ACTIVITY: Look down the entries below and report how many lines hold the string "solid"; write nothing else.

EXCERPTED DATA:

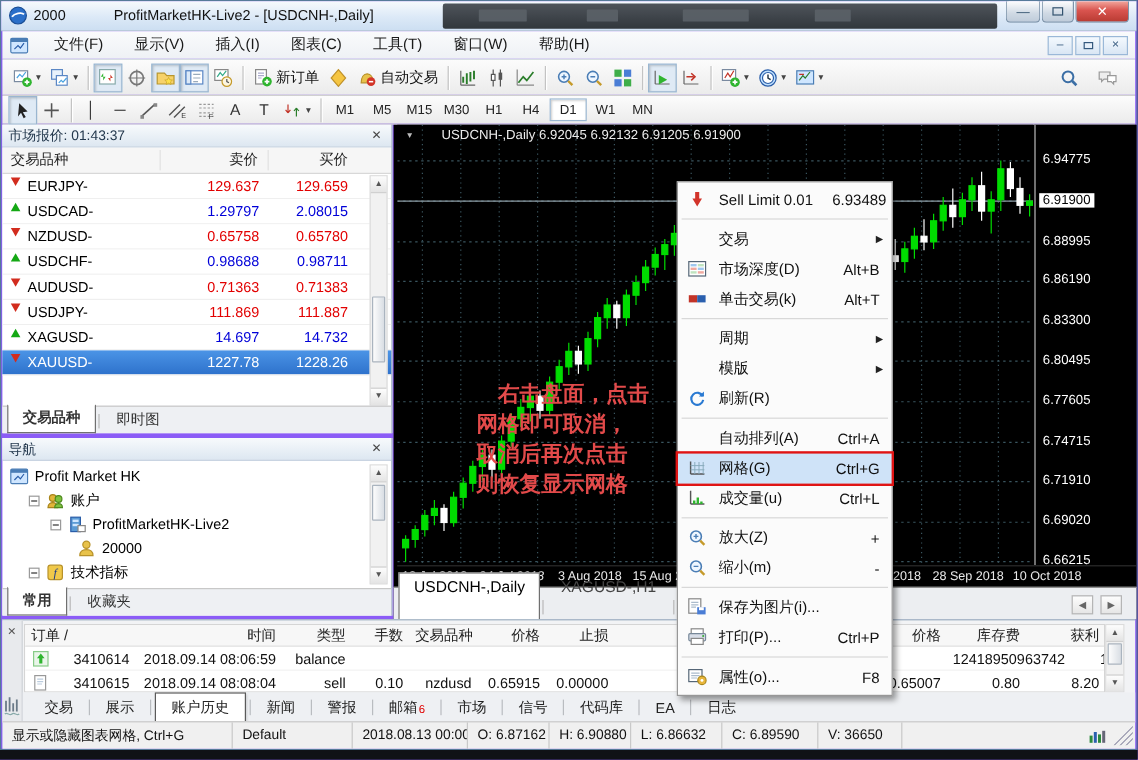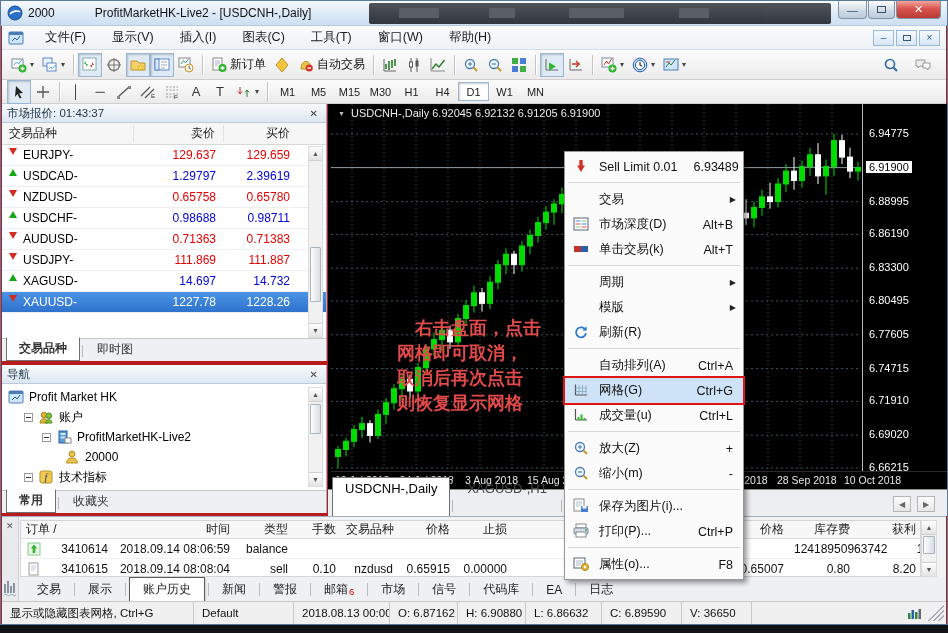--- a/index.html
+++ b/index.html
@@ -5,7 +5,7 @@
 *{margin:0;padding:0;box-sizing:border-box}
 html,body{width:948px;height:633px;overflow:hidden}
 body{font-family:"Liberation Sans","DejaVu Sans",sans-serif;background:#14171b;position:relative;font-size:12px;color:#111}
-#window{position:absolute;left:0;top:0;width:948px;height:625px;background:#b91c1c;border:1px solid #50master;border:1px solid #567a9a}
+#window{position:absolute;left:0;top:0;width:948px;height:625px;background:#8b5cf6;border:1px solid #50master;border:1px solid #567a9a}
 
 #titlebar{position:absolute;left:0;top:0;width:946px;height:25px;background:linear-gradient(#f6fafd,#dcE9f7 55%,#cddff2);display:flex;align-items:center;padding:0 6px;border-bottom:1px solid #b9c9db}
 #title-blur{position:absolute;left:368px;top:2px;width:462px;height:21px;background:linear-gradient(#3d4349,#212529);opacity:.9;border-radius:2px}

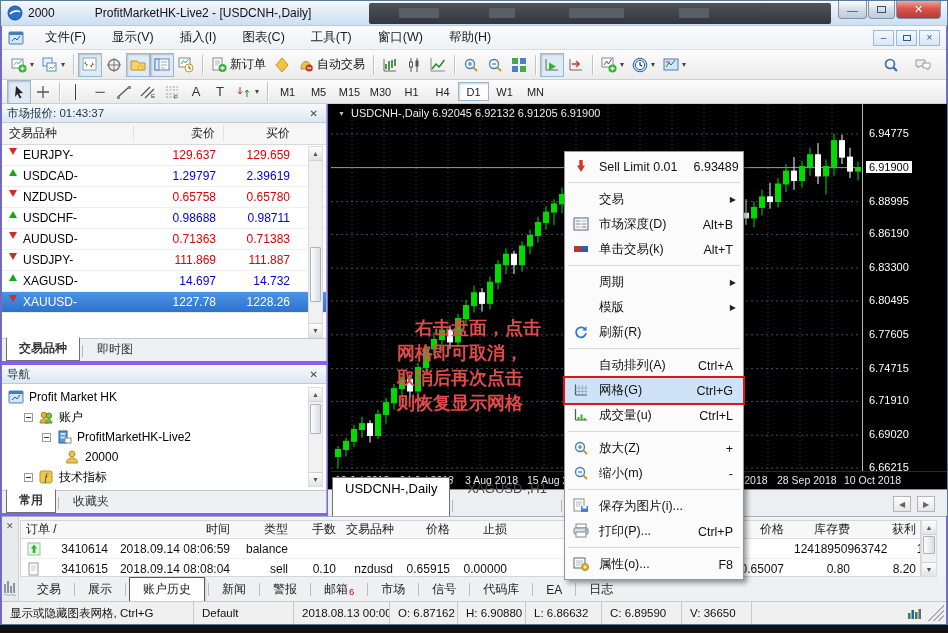--- a/index.html
+++ b/index.html
@@ -75,7 +75,7 @@
 .axis-chip{background:#fff;color:#000;padding:0 3px;left:3px}
 #x-strip{position:absolute;left:3px;top:367px;width:616px;height:18px;background:#000;border-top:1px solid #2c2c2c}
 .x-label{position:absolute;top:2px;color:#e8e8e8;font-size:10.5px;white-space:nowrap}
-#ohlc-line{position:absolute;left:7px;top:3px;color:#ececec;font-size:11px;z-index:5;display:flex;gap:6px;align-items:center}
+#ohlc-line{position:absolute;left:7px;top:3px;color:#ececec;font-size:11px;z-index:5;display:flex;gap:23px;align-items:center}
 #ohlc-line .tri{font-size:7px;color:#bbb}
 #annotation{position:absolute;left:66px;top:212px;z-index:6;font-size:18px;font-weight:bold;line-height:25px;white-space:nowrap}
 #annotation div:first-child{padding-left:18px}

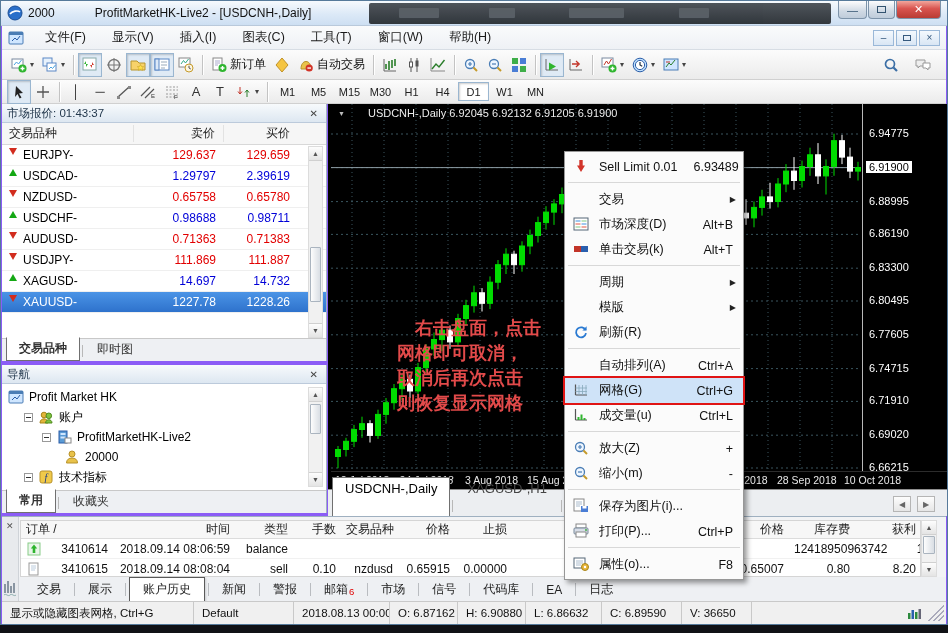--- a/index.html
+++ b/index.html
@@ -439,7 +439,7 @@
             <span>USDCAD-</span>
           </span>
           <span class="bid">1.29797</span>
-          <span class="ask">2.39619</span>
+          <span class="ask">2.08015</span>
         </div>
         <div class="mw-row red">
           <span class="sym">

RESPONSE: 4